Why is an LSM based embedded key-value store, a good fit for Ethereum execution-state storage?

Big picture

The Ethereum protocol requires that the node’s execution clients compute and verify Ethereum’s state commitments, historically the modified Merkle Patricia trie. (ref : https://medium.com/@suryanshshrivastava_75738/why-ethereum-uses-a-merkle-patricia-trie-for-state-15b700738064)

The database underneath is an implementation detail. Geth, the Go execution client, has historically stored recent blocks and state in LevelDB, with older block/receipt data moved into a separate “freezer” database (go-ethereum)

So the real question is not “why does Ethereum use LevelDB?” but:

Why is an ordered embedded key-value store, especially an LSM-tree one, a good fit for Ethereum execution-state storage?
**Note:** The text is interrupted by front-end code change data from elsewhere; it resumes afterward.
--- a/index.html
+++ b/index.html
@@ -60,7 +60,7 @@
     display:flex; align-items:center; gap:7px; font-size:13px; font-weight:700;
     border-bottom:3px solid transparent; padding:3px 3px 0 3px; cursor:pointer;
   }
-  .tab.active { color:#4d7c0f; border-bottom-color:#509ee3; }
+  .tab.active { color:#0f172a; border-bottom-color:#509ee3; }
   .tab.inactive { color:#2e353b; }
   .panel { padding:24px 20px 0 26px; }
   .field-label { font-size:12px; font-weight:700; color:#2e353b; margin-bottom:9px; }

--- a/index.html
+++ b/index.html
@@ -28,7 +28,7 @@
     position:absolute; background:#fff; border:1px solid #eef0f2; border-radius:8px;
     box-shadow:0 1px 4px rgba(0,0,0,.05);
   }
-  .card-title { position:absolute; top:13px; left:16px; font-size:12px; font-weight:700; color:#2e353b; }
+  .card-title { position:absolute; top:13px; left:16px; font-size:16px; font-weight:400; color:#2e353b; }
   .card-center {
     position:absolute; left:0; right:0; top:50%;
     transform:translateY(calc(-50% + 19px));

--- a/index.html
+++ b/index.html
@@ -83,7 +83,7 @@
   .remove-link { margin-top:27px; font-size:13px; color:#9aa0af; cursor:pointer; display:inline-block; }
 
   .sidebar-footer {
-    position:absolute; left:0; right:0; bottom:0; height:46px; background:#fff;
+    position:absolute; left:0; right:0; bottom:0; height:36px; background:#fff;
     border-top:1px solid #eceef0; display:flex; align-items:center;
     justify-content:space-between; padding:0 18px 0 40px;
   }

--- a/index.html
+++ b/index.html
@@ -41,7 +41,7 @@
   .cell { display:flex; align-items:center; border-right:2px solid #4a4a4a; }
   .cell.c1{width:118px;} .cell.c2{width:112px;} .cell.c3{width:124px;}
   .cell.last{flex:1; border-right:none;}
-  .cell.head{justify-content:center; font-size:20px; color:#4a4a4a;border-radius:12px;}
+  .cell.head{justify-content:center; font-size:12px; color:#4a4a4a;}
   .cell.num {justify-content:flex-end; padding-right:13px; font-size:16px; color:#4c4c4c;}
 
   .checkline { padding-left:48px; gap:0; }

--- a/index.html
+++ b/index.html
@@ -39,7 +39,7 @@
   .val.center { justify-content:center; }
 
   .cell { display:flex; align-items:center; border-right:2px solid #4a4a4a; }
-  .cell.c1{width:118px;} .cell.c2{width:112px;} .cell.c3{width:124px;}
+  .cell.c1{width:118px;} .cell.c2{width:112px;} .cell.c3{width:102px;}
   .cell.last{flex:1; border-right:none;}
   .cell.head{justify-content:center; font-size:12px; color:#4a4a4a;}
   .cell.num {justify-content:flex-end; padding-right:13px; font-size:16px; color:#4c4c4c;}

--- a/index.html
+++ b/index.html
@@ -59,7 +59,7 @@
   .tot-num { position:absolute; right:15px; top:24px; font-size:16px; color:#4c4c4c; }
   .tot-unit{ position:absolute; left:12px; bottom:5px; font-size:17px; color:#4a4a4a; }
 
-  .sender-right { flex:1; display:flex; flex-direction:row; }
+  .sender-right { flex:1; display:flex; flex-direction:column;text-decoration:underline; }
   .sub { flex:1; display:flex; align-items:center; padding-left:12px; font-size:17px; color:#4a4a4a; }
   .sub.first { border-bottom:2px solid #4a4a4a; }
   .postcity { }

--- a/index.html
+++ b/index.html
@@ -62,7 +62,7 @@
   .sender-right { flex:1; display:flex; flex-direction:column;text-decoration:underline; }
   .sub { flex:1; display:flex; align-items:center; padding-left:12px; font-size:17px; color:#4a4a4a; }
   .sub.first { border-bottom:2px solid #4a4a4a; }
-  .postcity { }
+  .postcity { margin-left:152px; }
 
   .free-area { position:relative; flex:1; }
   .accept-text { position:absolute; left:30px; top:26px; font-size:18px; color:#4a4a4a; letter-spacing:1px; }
The answer is: because Ethereum state updates are mostly opaque byte-key lookups and batched writes of many small trie nodes, not relational queries. The Merkle Patricia trie turns one logical account/storage update into several new trie-node writes with very poor key locality. An LSM store absorbs that write pattern much better than a B+ tree relational engine.

LevelDB vs Postgres/SQLite: the interface mismatch

Ethereum clients mostly need operations like:

Get(key) -> value
Put(key, value)
Delete(key)
BatchWrite([...])
Iterate(prefix or key range)
Snapshot/read view

LevelDB is exactly that: an ordered mapping from byte-array keys to byte-array values, with basic Put, Get, Delete, atomic batches, snapshots, and ordered iteration. It is explicitly not a SQL database and has no relational model or secondary indexes. (GitHub)

Postgres and SQLite solve a broader problem. Postgres provides SQL, MVCC, query planning, indexes, concurrency semantics, constraints, joins, statistics, vacuum, and so on. PostgreSQL B-tree indexes are excellent for sorted equality/range access over indexed columns, but they are part of a relational engine rather than a bare storage primitive. (PostgreSQL) SQLite is embedded, yes, but SQLite stores tables and indexes as B-trees in a database-file format designed around SQL tables, row records, pages, schema, and indexes. (sqlite.org)

You could model Ethereum trie nodes in SQLite like:

CREATE TABLE trie_nodes (
  key   BLOB PRIMARY KEY,
  value BLOB NOT NULL
);

But now every Ethereum trie-node write is going through a SQL table abstraction. You get many features Ethereum does not need, and you pay for a B-tree/page-update storage model when the workload is closer to “millions of tiny random-looking key-value updates in large batches.”

Why LSM trees fit the workload

A B+ tree tries to keep the on-disk tree updated in sorted order. Random updates tend to touch random pages. A relational engine may also generate row versions, index updates, WAL records, and later vacuum/cleanup. PostgreSQL, for example, uses MVCC so updates/deletes leave old row versions that must later be reclaimed by VACUUM, which itself can create substantial I/O. (PostgreSQL)

An LSM tree flips the tradeoff. Writes first go to a log and an in-memory memtable. When the log/memtable reaches a threshold, data is flushed to immutable sorted files; later, background compaction merges files, discards overwritten values and deletion markers, and reorganizes data into lower levels. LevelDB’s implementation docs describe exactly this log → memtable → sorted table → levels → compaction pipeline. (GitHub)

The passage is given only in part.